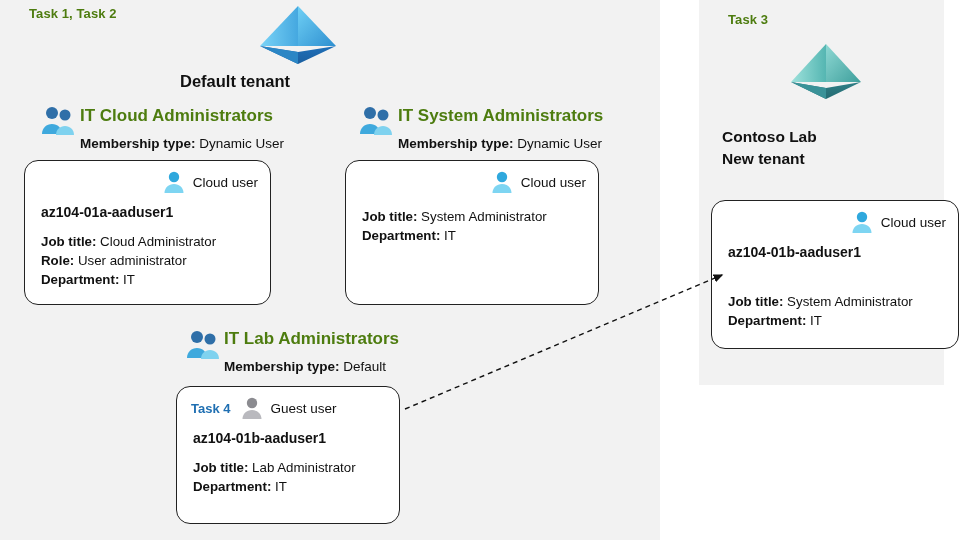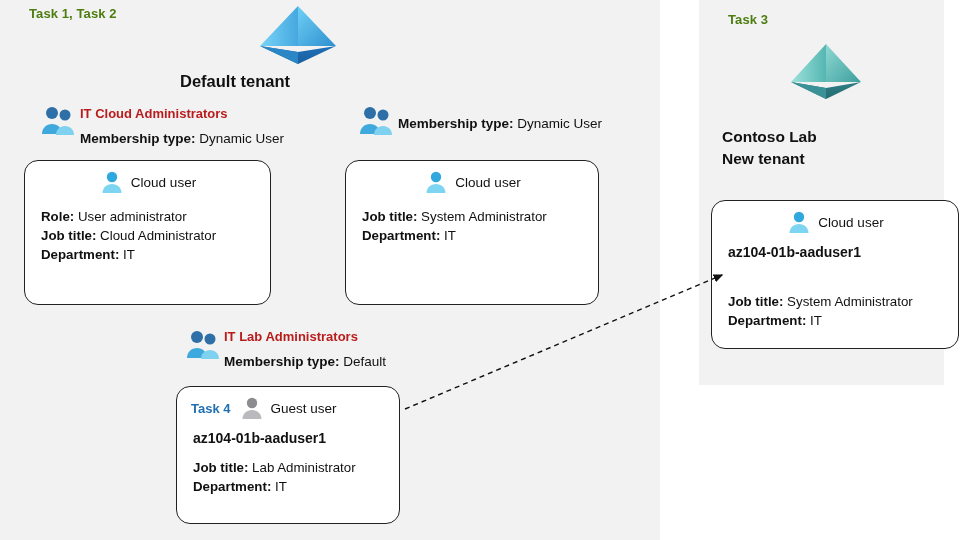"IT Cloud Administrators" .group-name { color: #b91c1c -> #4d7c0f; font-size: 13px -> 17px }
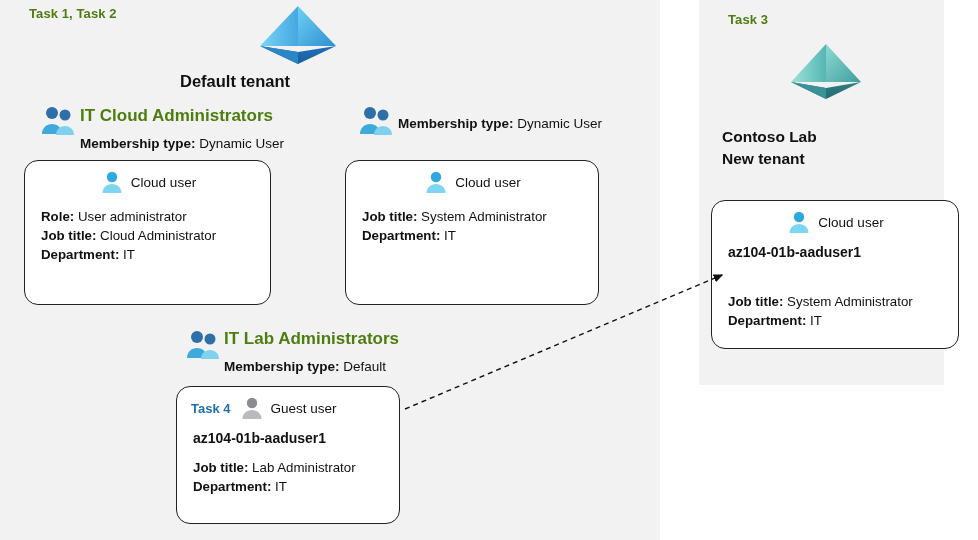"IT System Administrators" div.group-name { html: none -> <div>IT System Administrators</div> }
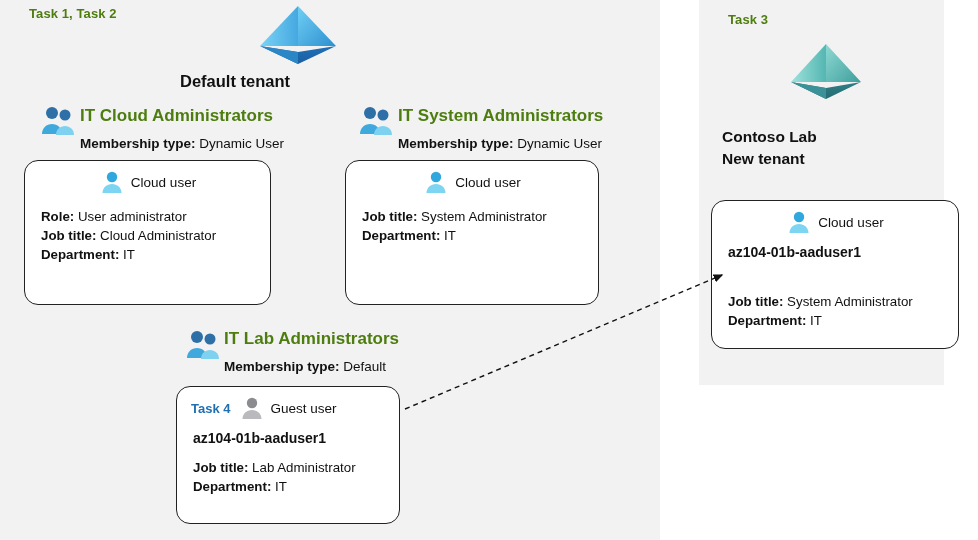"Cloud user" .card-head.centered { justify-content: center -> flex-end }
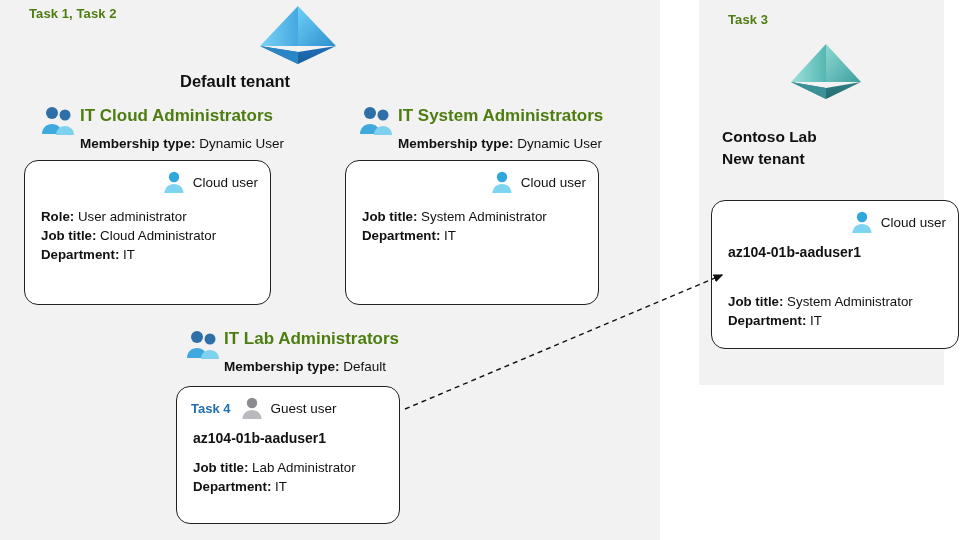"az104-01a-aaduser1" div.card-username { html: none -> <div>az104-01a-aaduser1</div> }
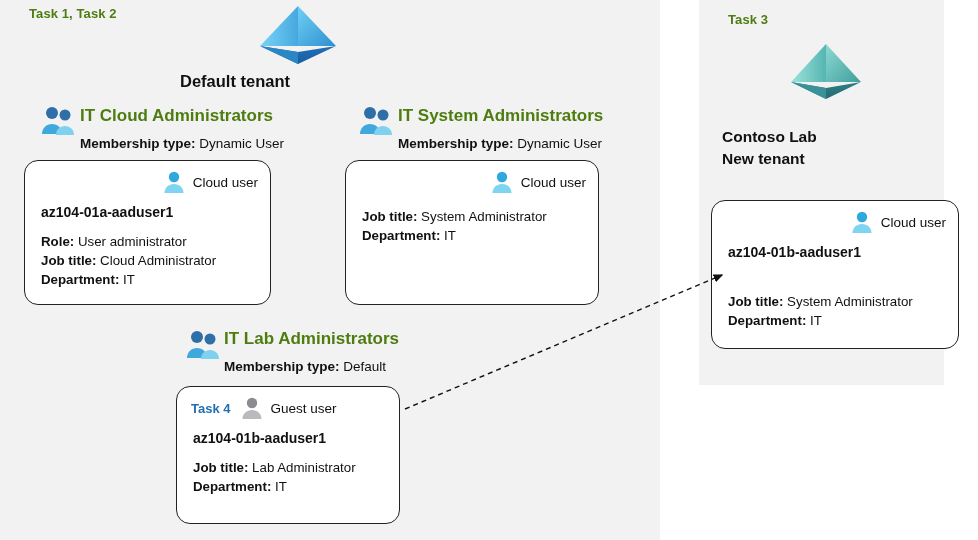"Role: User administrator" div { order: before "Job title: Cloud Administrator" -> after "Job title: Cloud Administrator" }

==

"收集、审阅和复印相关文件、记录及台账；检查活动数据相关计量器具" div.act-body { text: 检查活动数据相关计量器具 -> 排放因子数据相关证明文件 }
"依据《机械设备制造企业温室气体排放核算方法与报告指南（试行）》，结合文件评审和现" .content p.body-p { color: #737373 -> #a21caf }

--

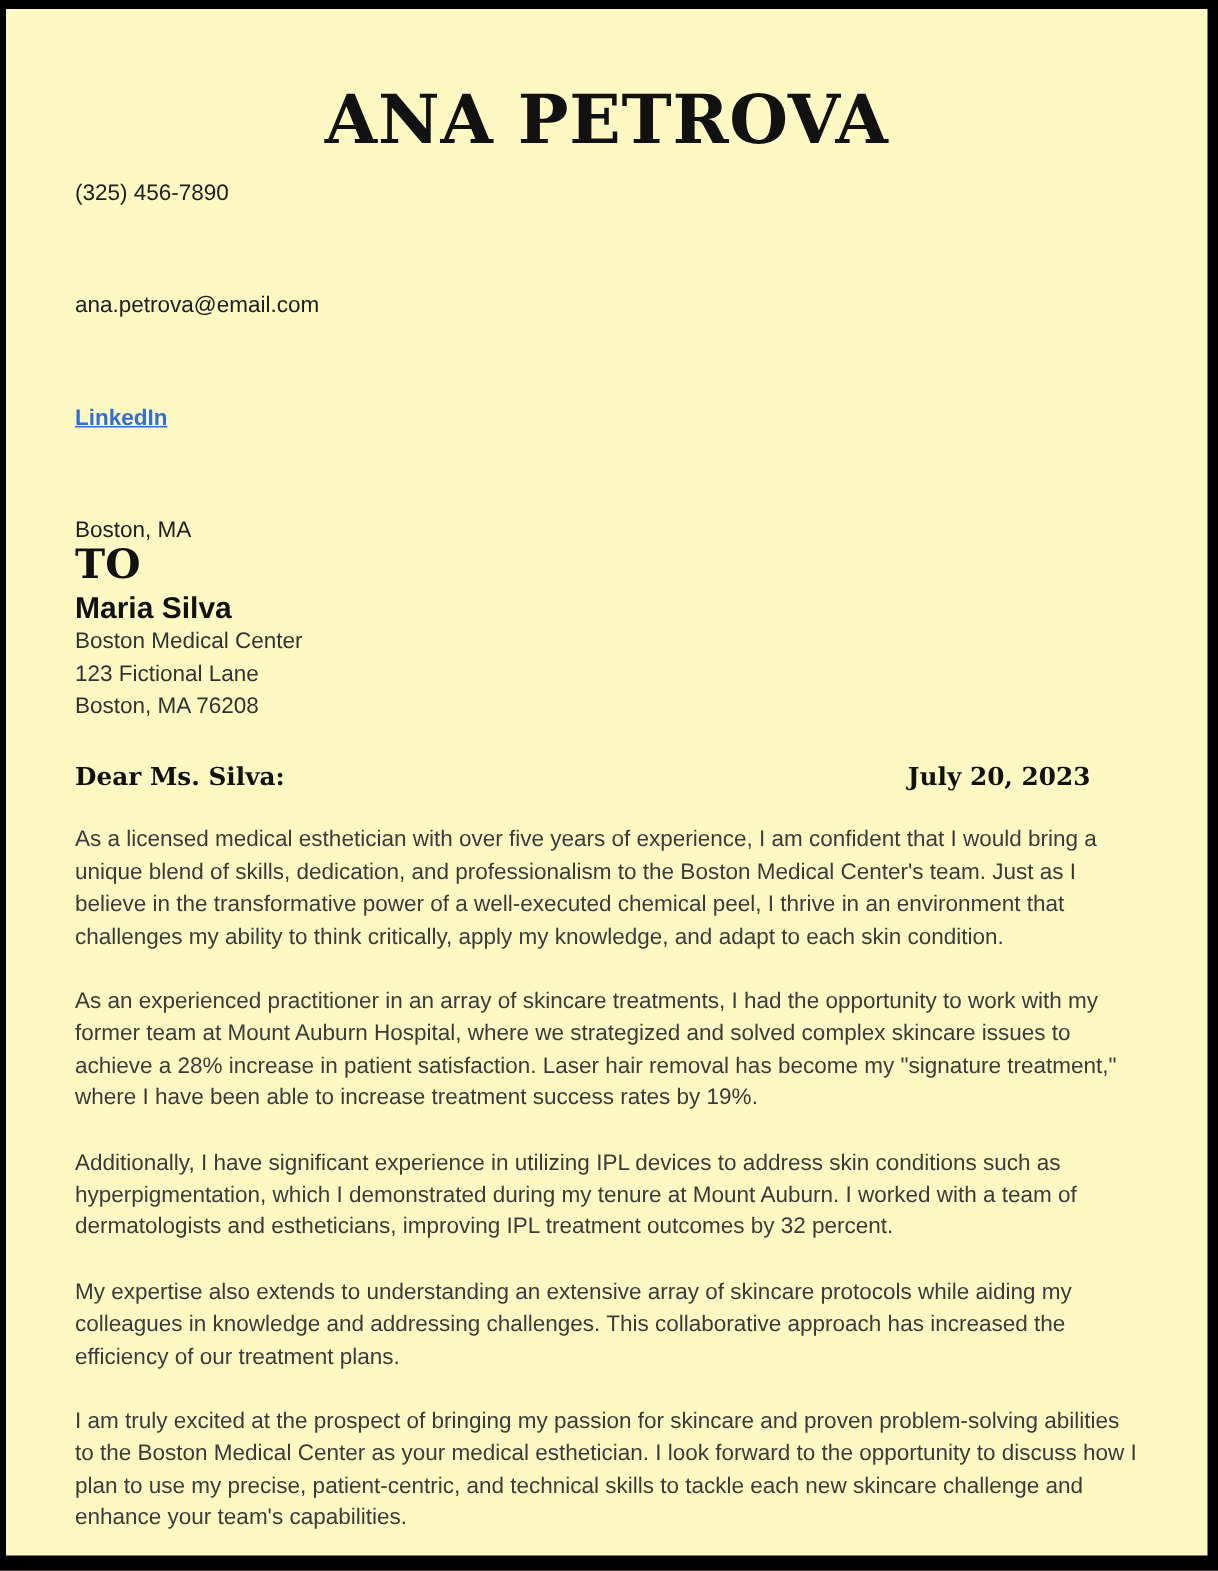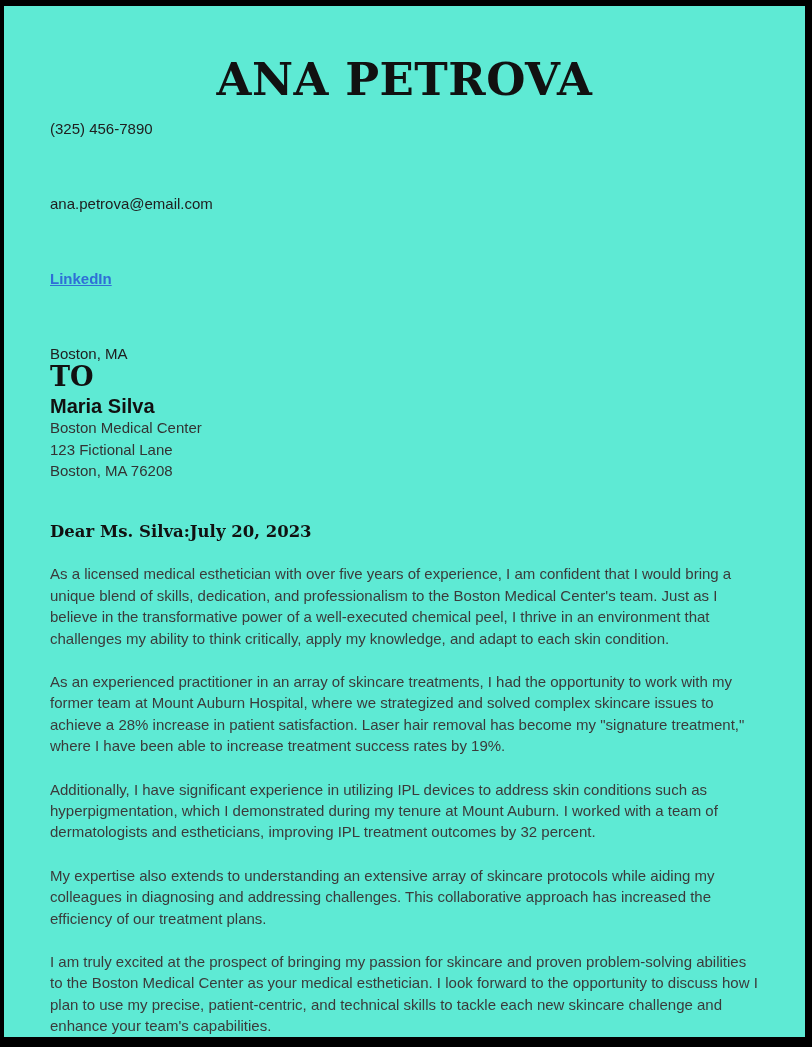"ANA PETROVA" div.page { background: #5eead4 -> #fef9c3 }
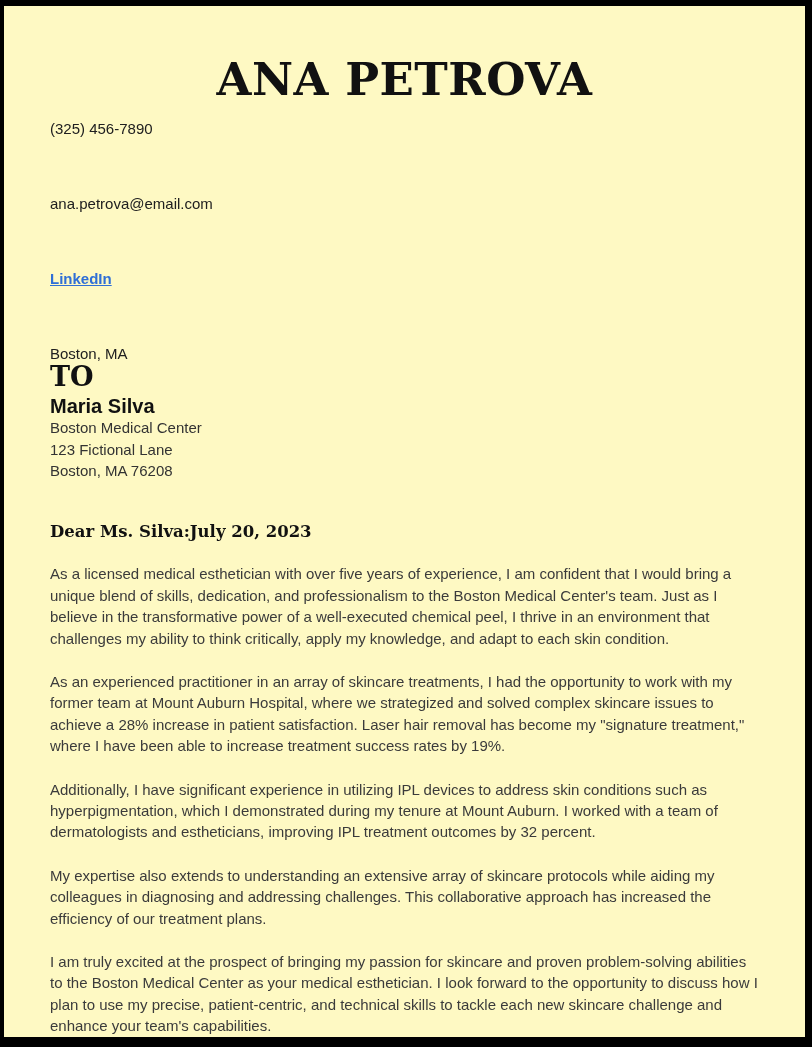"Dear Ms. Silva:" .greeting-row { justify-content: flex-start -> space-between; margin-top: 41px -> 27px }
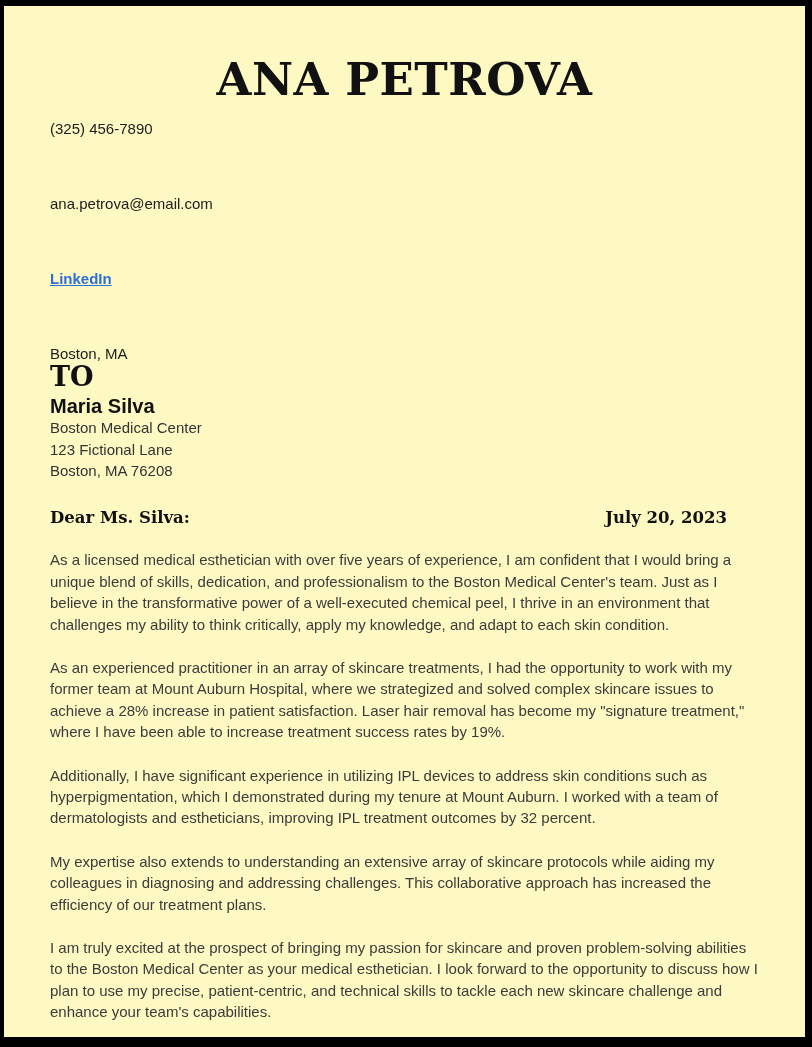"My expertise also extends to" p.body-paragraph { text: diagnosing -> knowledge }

* What you should do: In the listing above, start at the line with "text: 检查活动数据相关计量器具 ->", go on through the line with "color: #737373 ->", and copy each of those lines exactly; leave out all the rest.

* Exercise answer:
"收集、审阅和复印相关文件、记录及台账；检查活动数据相关计量器具" div.act-body { text: 检查活动数据相关计量器具 -> 排放因子数据相关证明文件 }
"依据《机械设备制造企业温室气体排放核算方法与报告指南（试行）》，结合文件评审和现" .content p.body-p { color: #737373 -> #a21caf }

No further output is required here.